• EXERCISE DIRECTIONS: Copy out the data word for word, without any of its pictures.
RECORDS SHOWN Start Marker
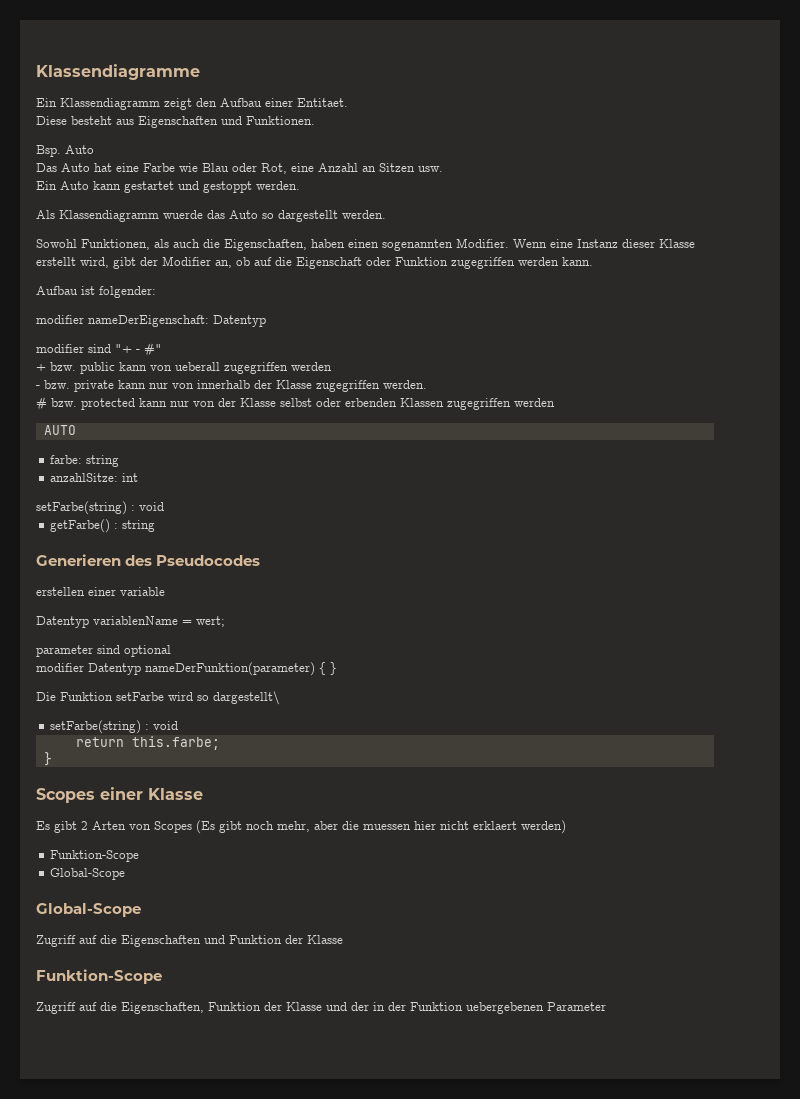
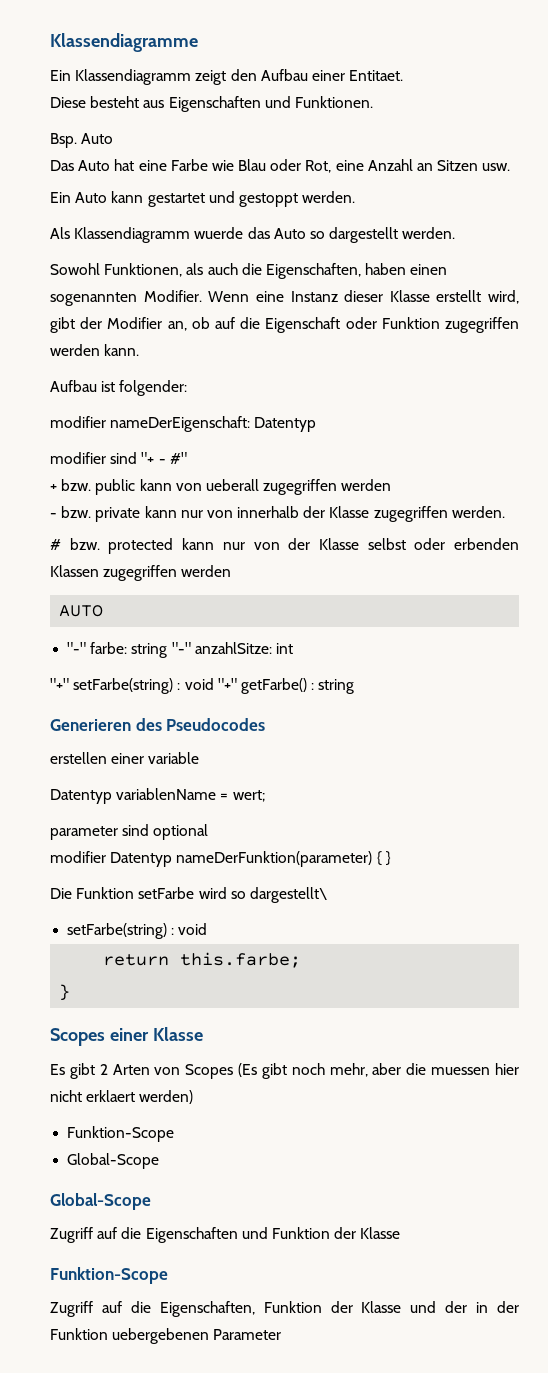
- farbe: string
- anzahlSitze: int
- setFarbe(string) : void
- getFarbe() : string
+ "-" farbe: string "-" anzahlSitze: int
+ "+" setFarbe(string) : void "+" getFarbe() : string

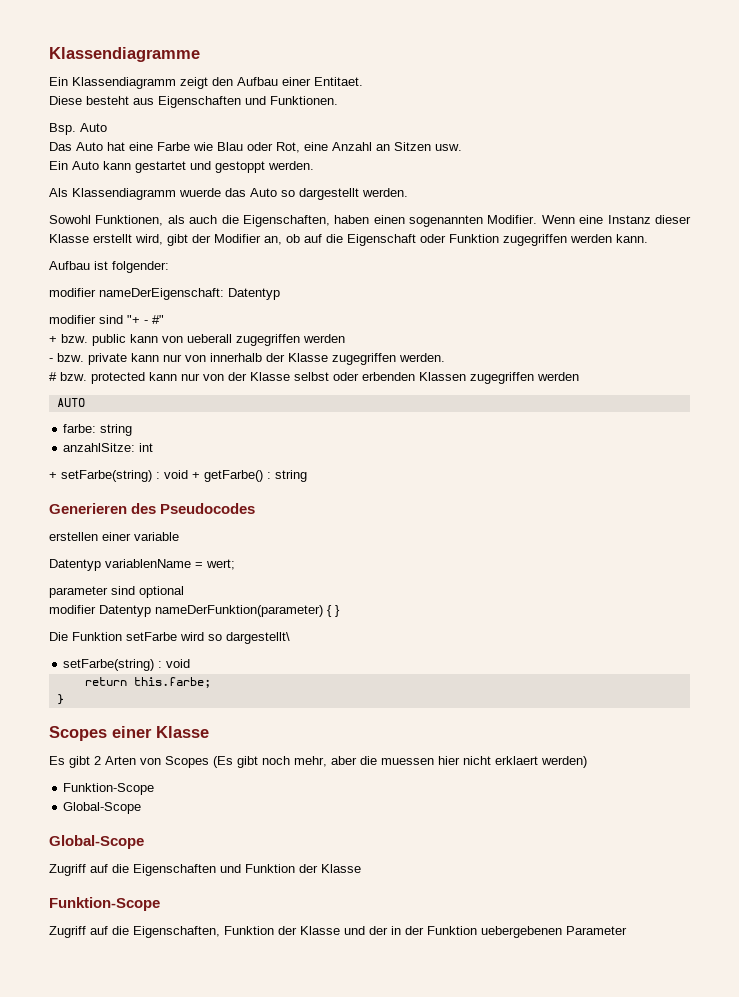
- "-" farbe: string "-" anzahlSitze: int
+ farbe: string
+ anzahlSitze: int
- "+" setFarbe(string) : void "+" getFarbe() : string
+ + setFarbe(string) : void + getFarbe() : string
RECORDS SHOWN End Marker
• RESPONSE FOR THIS EXERCISE:
- farbe: string
- anzahlSitze: int
- setFarbe(string) : void
- getFarbe() : string
+ "-" farbe: string "-" anzahlSitze: int
+ "+" setFarbe(string) : void "+" getFarbe() : string

- "-" farbe: string "-" anzahlSitze: int
+ farbe: string
+ anzahlSitze: int
- "+" setFarbe(string) : void "+" getFarbe() : string
+ + setFarbe(string) : void + getFarbe() : string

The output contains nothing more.